General form of binomial distribution for any random variable $X$ is $\mathbf{P}\mathbf{(}\mathbf{x}\mathbf{:}\mathbf{n}\mathbf{,}\mathbf{p}\mathbf{)}\mathbf{=}\left(\frac{n}{x}\right){\mathbf{p}}^{\mathbf{x}}{\mathbf{q}}^{\mathbf{n}\mathbf{-}\mathbf{x}}\mathbf{=}\frac{\mathbf{n}\mathbf{!}}{\mathbf{(}\mathbf{n}\mathbf{-}\mathbf{x}\mathbf{)}\mathbf{!}\mathbf{x}\mathbf{!}}{\mathbf{p}}^{\mathbf{x}}{\mathbf{q}}^{\mathbf{n}\mathbf{-}\mathbf{x}}$

where $P=$binomial probability, $x=$ number of times for a specific outcome within n trials, $n=$number of trials, $p=$ probability of success on a single trial, $q=$probability of failure on a single trial and $\frac{n}{x}=$number of combinations.
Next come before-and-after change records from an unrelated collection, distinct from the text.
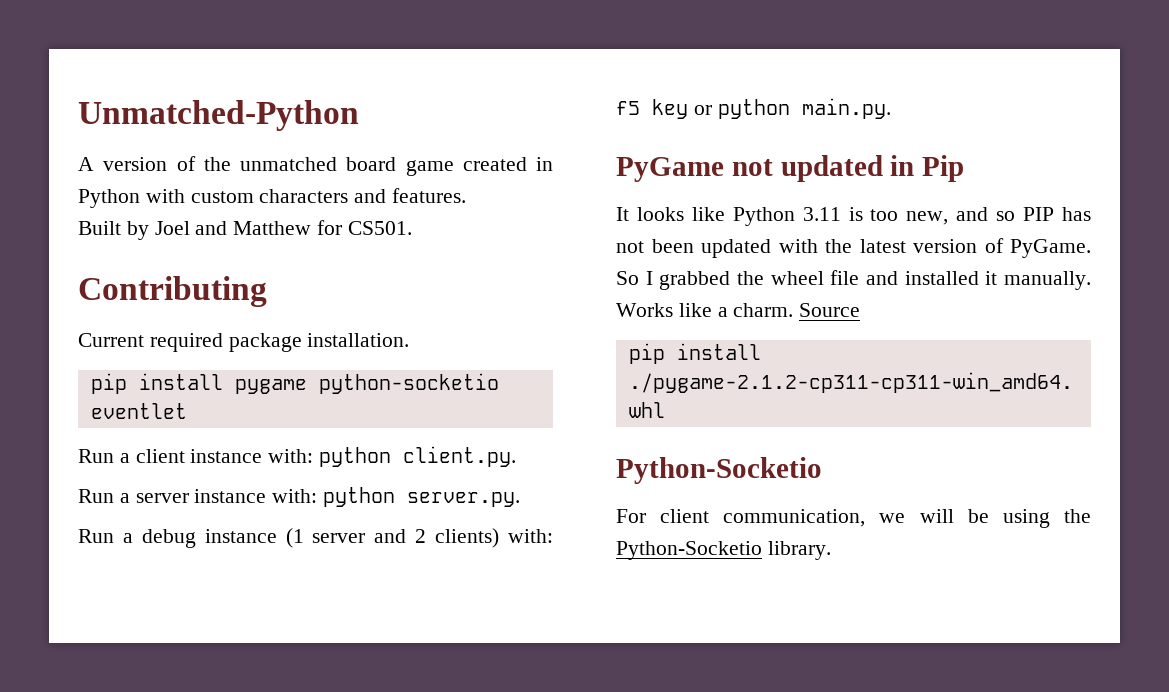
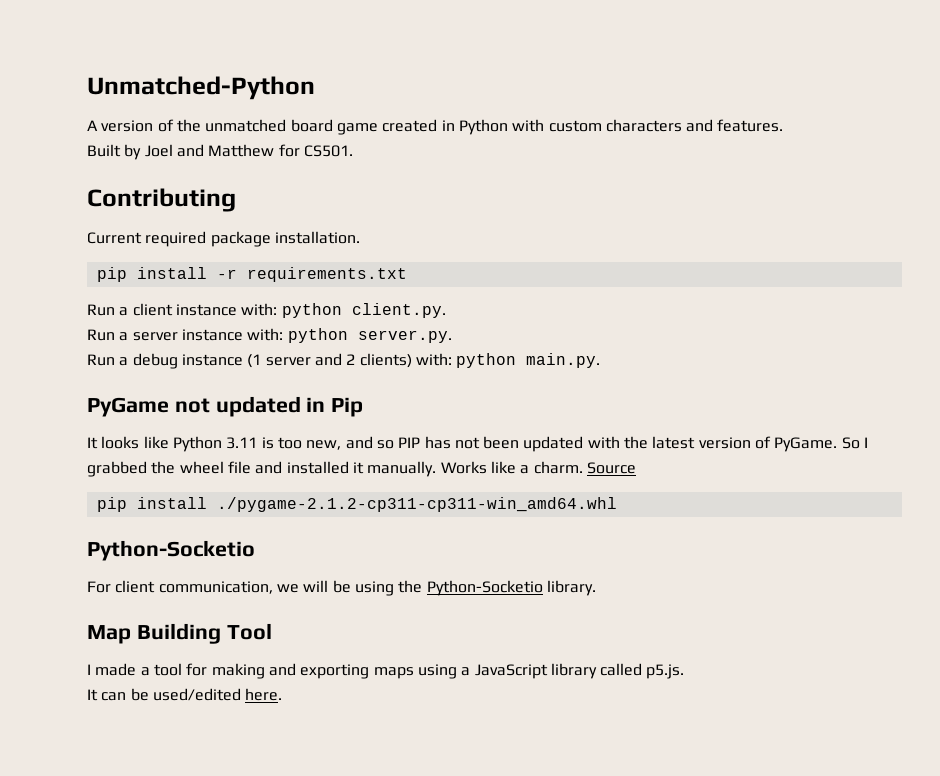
- pip install pygame python-socketio eventlet
+ pip install -r requirements.txt
- Run a debug instance (1 server and 2 clients) with: f5 key or python main.py.
+ Run a debug instance (1 server and 2 clients) with: python main.py.
+ Map Building Tool
+ I made a tool for making and exporting maps using a JavaScript library called p5.js.
+ It can be used/edited here.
Here $X$ follows the binomial distribution with $n=\frac{1}{2}$ and $p=\frac{1}{2}$

$P(X\ge 2)>0.9$

It means that,

$$\begin{gathered} 1-P(X<2)>0.9 \\ P(X=0)+P(X=1)<0.1 \\ {}^{n}C_0{\left(\frac{1}{2}\right)}^n+{}^{n}C_1\left(\frac{1}{2}\right){\left(\frac{1}{2}\right)}^{n-1}<0.1 \end{gathered}$$

$10(n+1)<2^n,$ which gives $n\ge 7.$

Therefore the least number of bombs required are $7.$

Hence the correct option is option(B)